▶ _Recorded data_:
☆ ☆ ☆ ☆ ☆
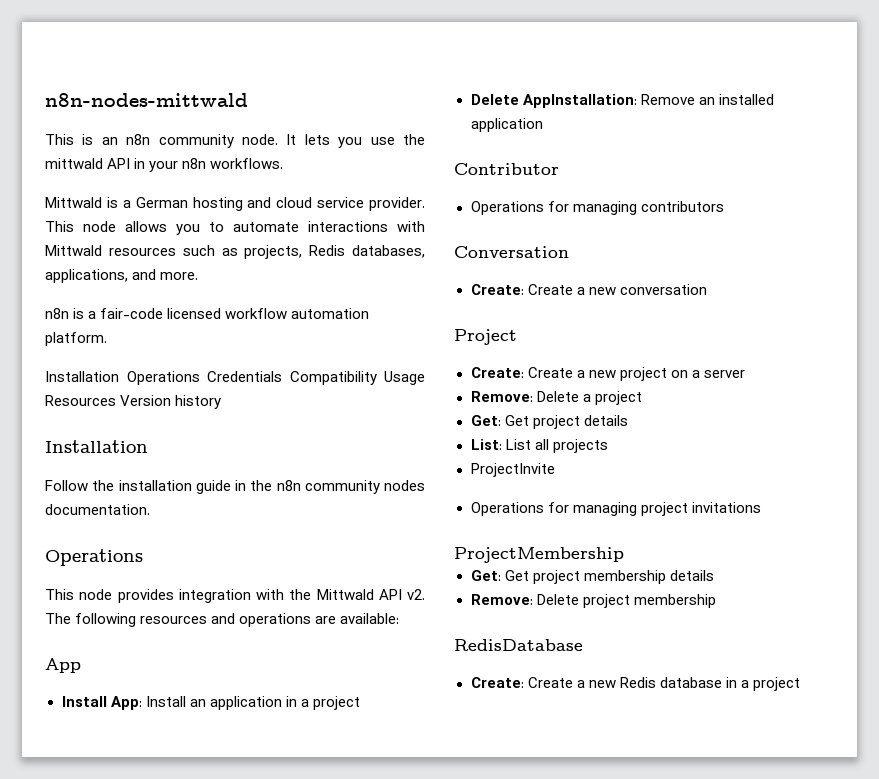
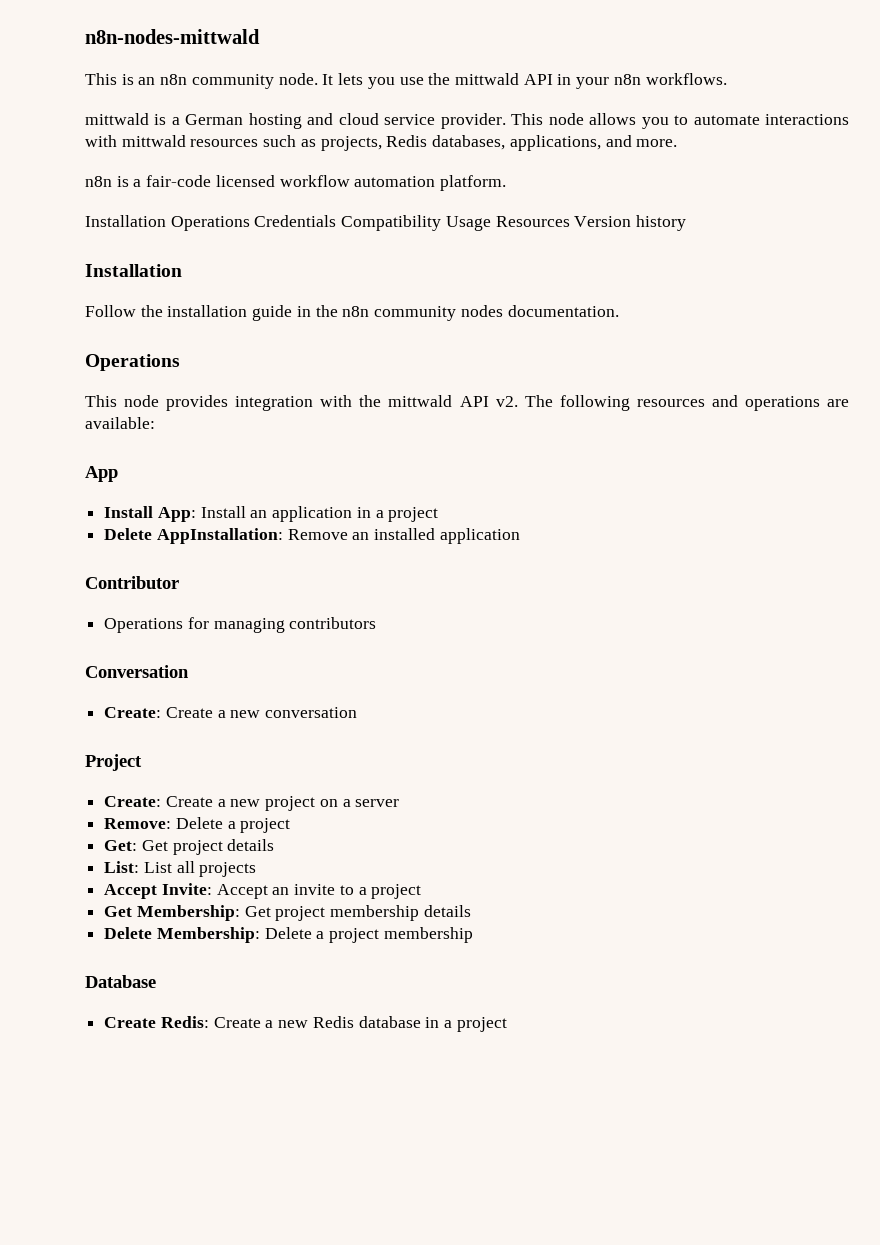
- Mittwald is a German hosting and cloud service provider.
+ mittwald is a German hosting and cloud service provider.
- This node allows you to automate interactions with Mittwald resources such as projects, Redis databases, applications, and more.
+ This node allows you to automate interactions with mittwald resources such as projects, Redis databases, applications, and more.
- This node provides integration with the Mittwald API v2.
+ This node provides integration with the mittwald API v2.
- ProjectInvite
- Operations for managing project invitations
- ProjectMembership
- Get: Get project membership details
+ Accept Invite: Accept an invite to a project
+ Get Membership: Get project membership details
- Remove: Delete project membership
+ Delete Membership: Delete a project membership
- RedisDatabase
- Create: Create a new Redis database in a project
+ Database
+ Create Redis: Create a new Redis database in a project

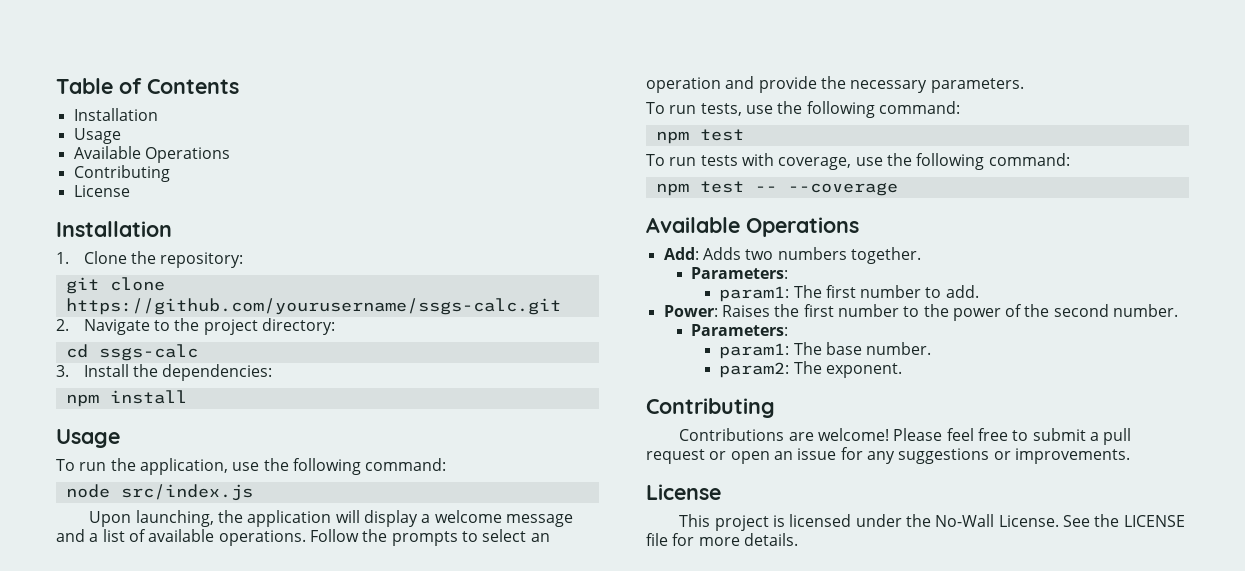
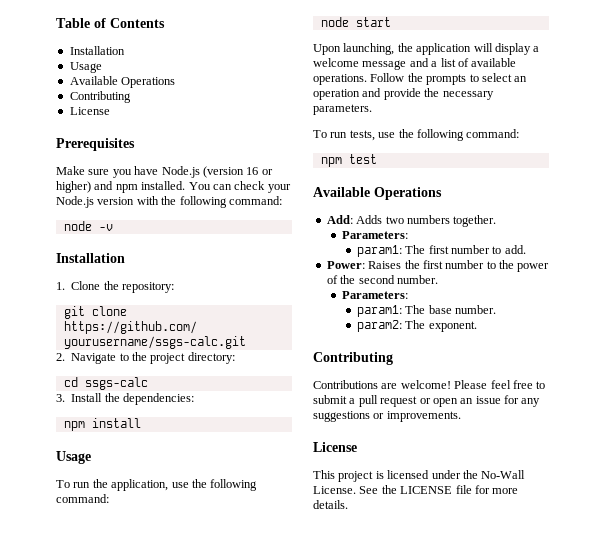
+ Prerequisites
+ Make sure you have Node.js (version 16 or higher) and npm installed. You can check your Node.js version with the following command:
+ node -v
- node src/index.js
+ node start
- To run tests with coverage, use the following command:
- npm test -- --coverage

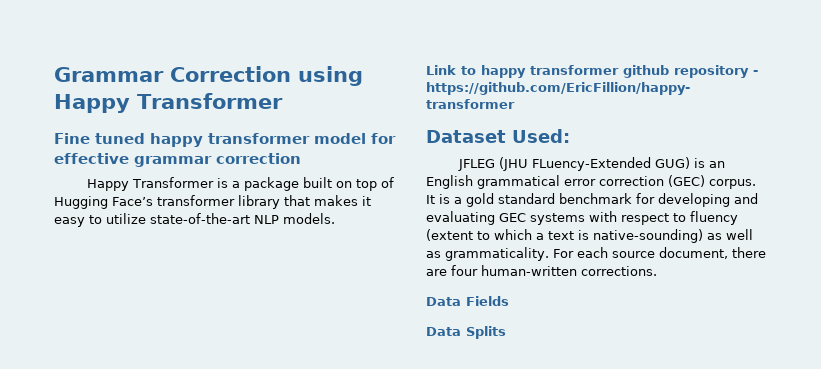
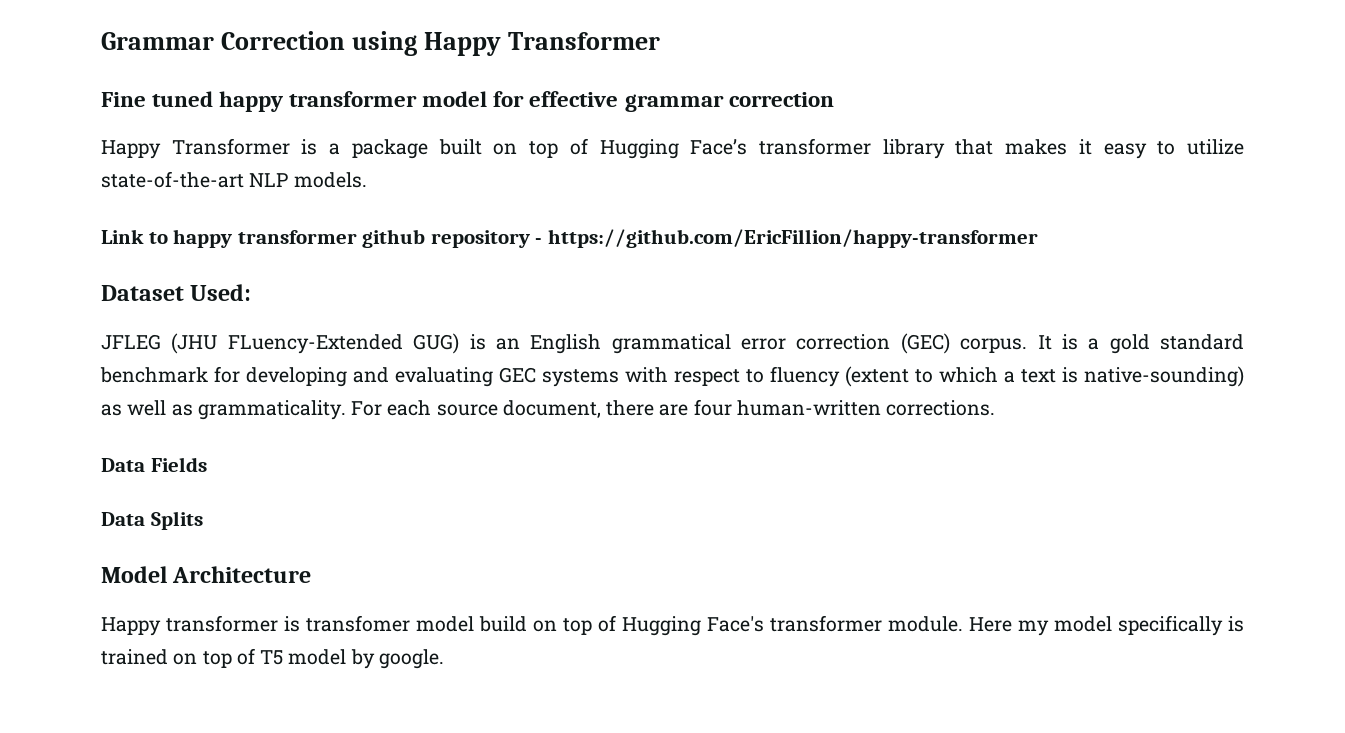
+ Model Architecture
+ Happy transformer is transfomer model build on top of Hugging Face's transformer module. Here my model specifically is trained on top of T5 model by google.

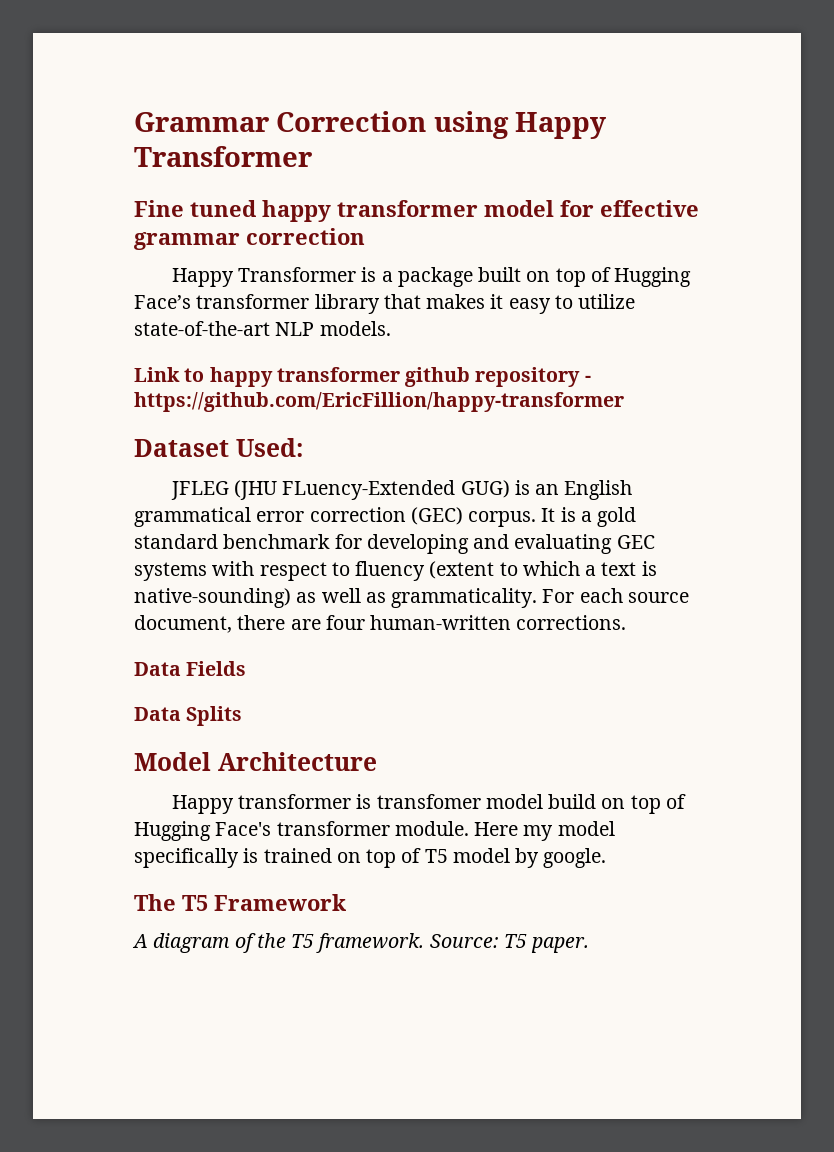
+ The T5 Framework
+ A diagram of the T5 framework. Source: T5 paper.

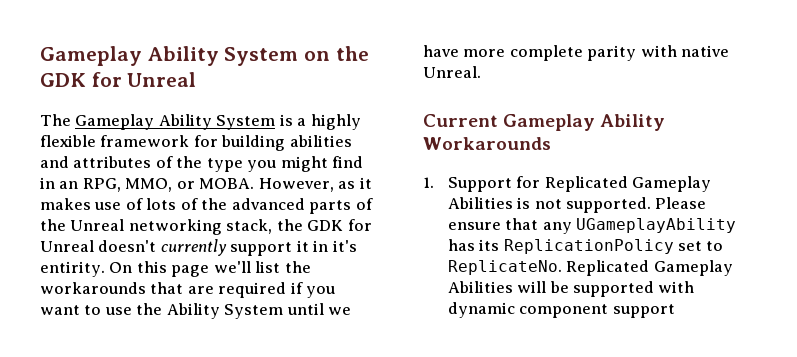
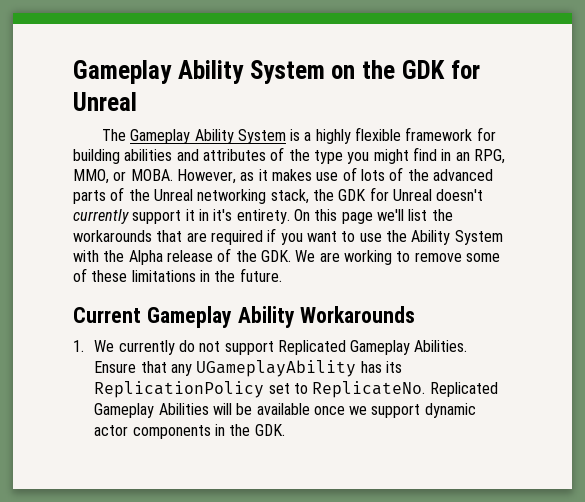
- However, as it makes use of lots of the advanced parts of the Unreal networking stack, the GDK for Unreal doesn't currently support it in it's entirity.
+ However, as it makes use of lots of the advanced parts of the Unreal networking stack, the GDK for Unreal doesn't currently support it in it's entirety.
- On this page we'll list the workarounds that are required if you want to use the Ability System until we have more complete parity with native Unreal.
+ On this page we'll list the workarounds that are required if you want to use the Ability System with the Alpha release of the GDK. We are working to remove some of these limitations in the future.
- 1. Support for Replicated Gameplay Abilities is not supported. Please ensure that any UGameplayAbility has its ReplicationPolicy set to ReplicateNo.
+ 1. We currently do not support Replicated Gameplay Abilities. Ensure that any UGameplayAbility has its ReplicationPolicy set to ReplicateNo.
- Replicated Gameplay Abilities will be supported with dynamic component support
+ Replicated Gameplay Abilities will be available once we support dynamic actor components in the GDK.

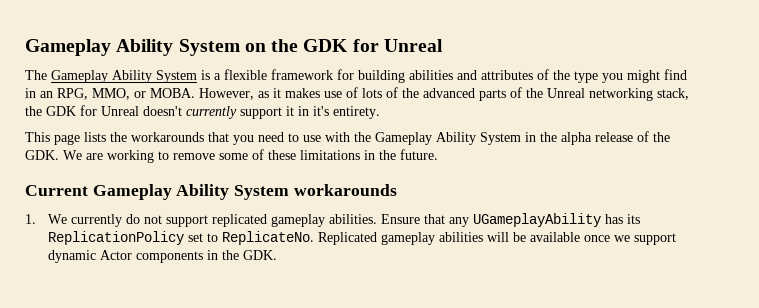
- The Gameplay Ability System is a highly flexible framework for building abilities and attributes of the type you might find in an RPG, MMO, or MOBA.
+ The Gameplay Ability System is a flexible framework for building abilities and attributes of the type you might find in an RPG, MMO, or MOBA.
- However, as it makes use of lots of the advanced parts of the Unreal networking stack, the GDK for Unreal doesn't currently support it in it's entirety. On this page we'll list the workarounds that are required if you want to use the Ability System with the Alpha release of the GDK. We are working to remove some of these limitations in the future.
+ However, as it makes use of lots of the advanced parts of the Unreal networking stack, the GDK for Unreal doesn't currently support it in it's entirety.
+ This page lists the workarounds that you need to use with the Gameplay Ability System in the alpha release of the GDK. We are working to remove some of these limitations in the future.
- Current Gameplay Ability Workarounds
+ Current Gameplay Ability System workarounds
- 1. We currently do not support Replicated Gameplay Abilities.
+ 1. We currently do not support replicated gameplay abilities.
- Replicated Gameplay Abilities will be available once we support dynamic actor components in the GDK.
+ Replicated gameplay abilities will be available once we support dynamic Actor components in the GDK.

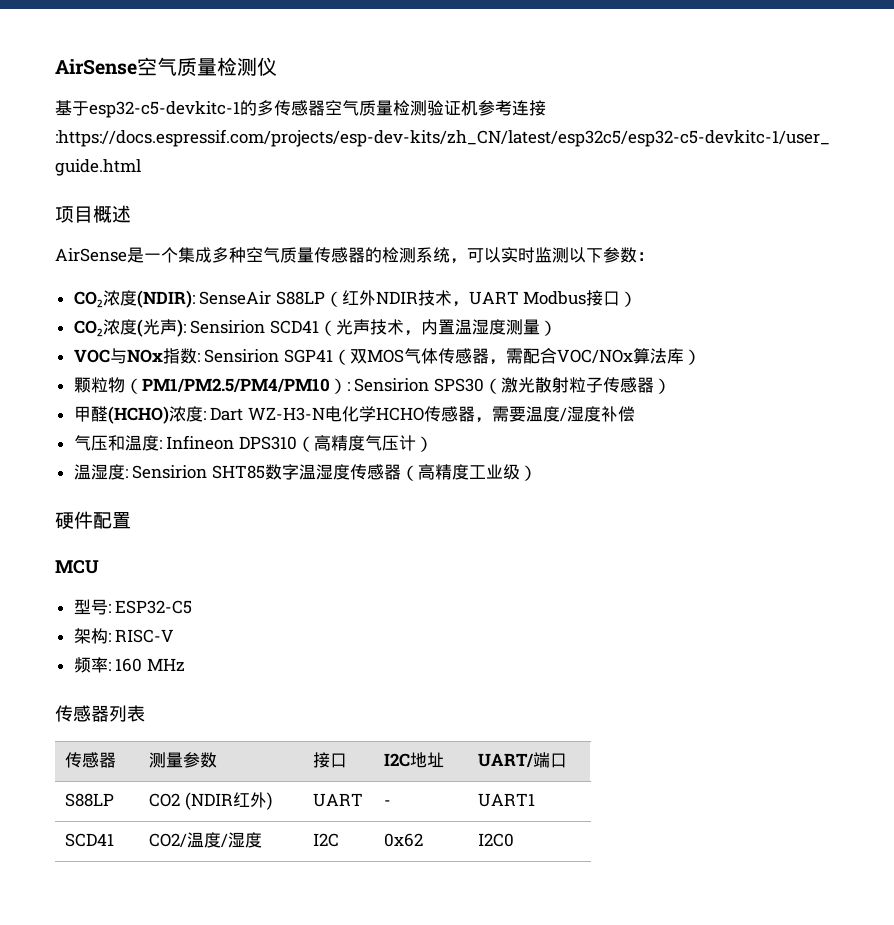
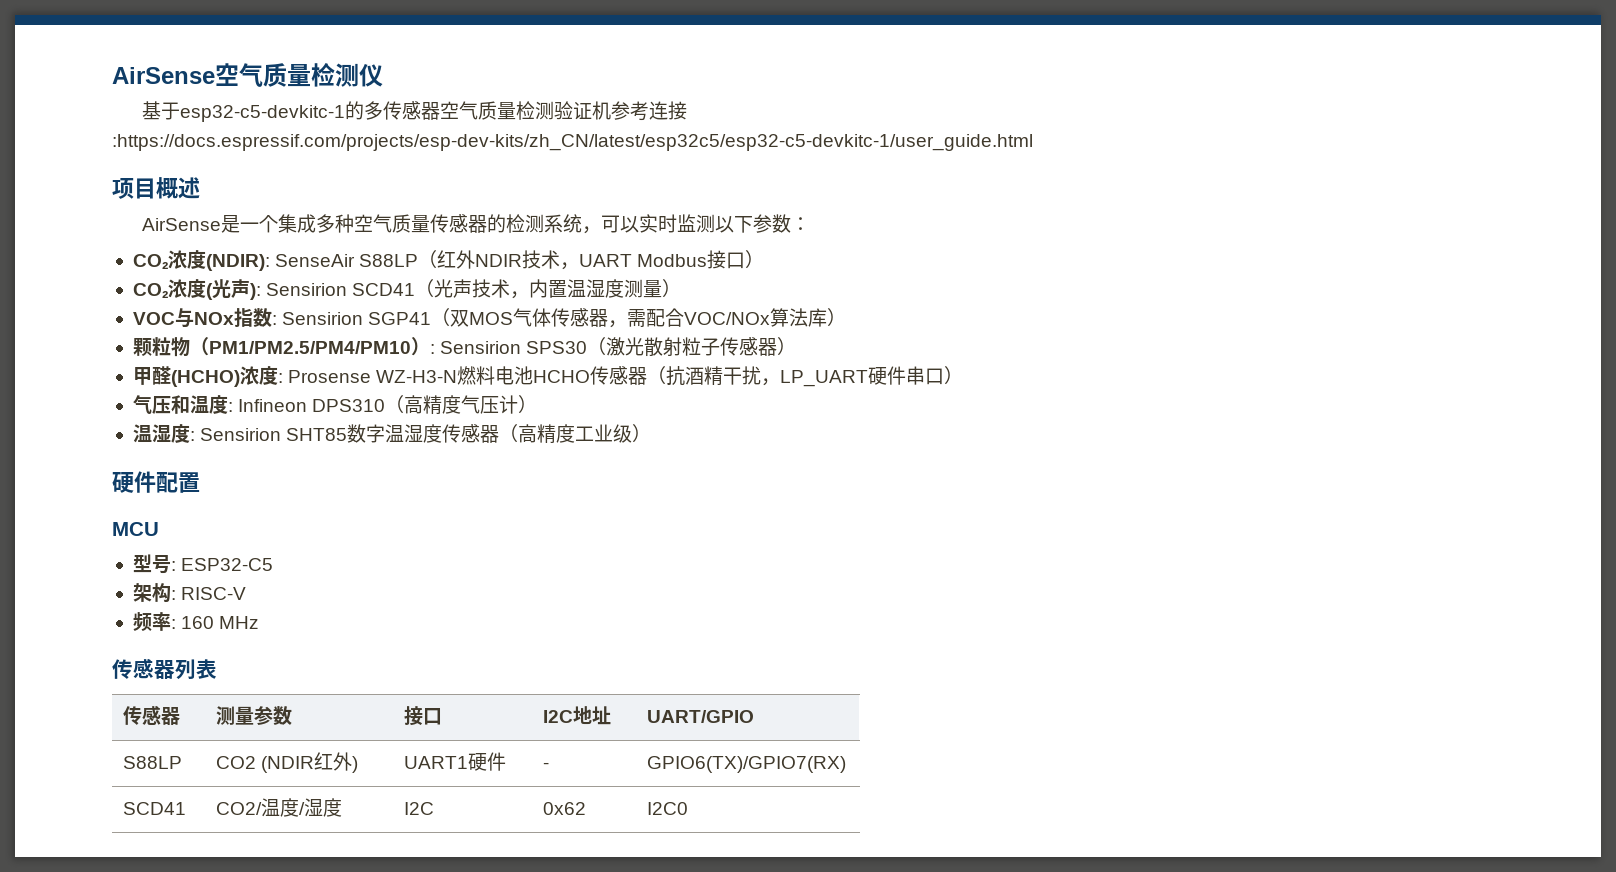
- 甲醛(HCHO)浓度: Dart WZ-H3-N电化学HCHO传感器，需要温度/湿度补偿
+ 甲醛(HCHO)浓度: Prosense WZ-H3-N燃料电池HCHO传感器（抗酒精干扰，LP_UART硬件串口）
- 传感器 | 测量参数 | 接口 | I2C地址 | UART/端口
+ 传感器 | 测量参数 | 接口 | I2C地址 | UART/GPIO
- S88LP | CO2 (NDIR红外) | UART | - | UART1
+ S88LP | CO2 (NDIR红外) | UART1硬件 | - | GPIO6(TX)/GPIO7(RX)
☆ ☆ ☆ ☆ ☆
▶ _PROBLEM DESCRIPTION_:
Exactly the lines from the top of the entries through the line with "- This node allows", inclusive, must be given again, with every picture omitted.

▶ _PROBLEM SOLUTION_:
- Mittwald is a German hosting and cloud service provider.
+ mittwald is a German hosting and cloud service provider.
- This node allows you to automate interactions with Mittwald resources such as projects, Redis databases, applications, and more.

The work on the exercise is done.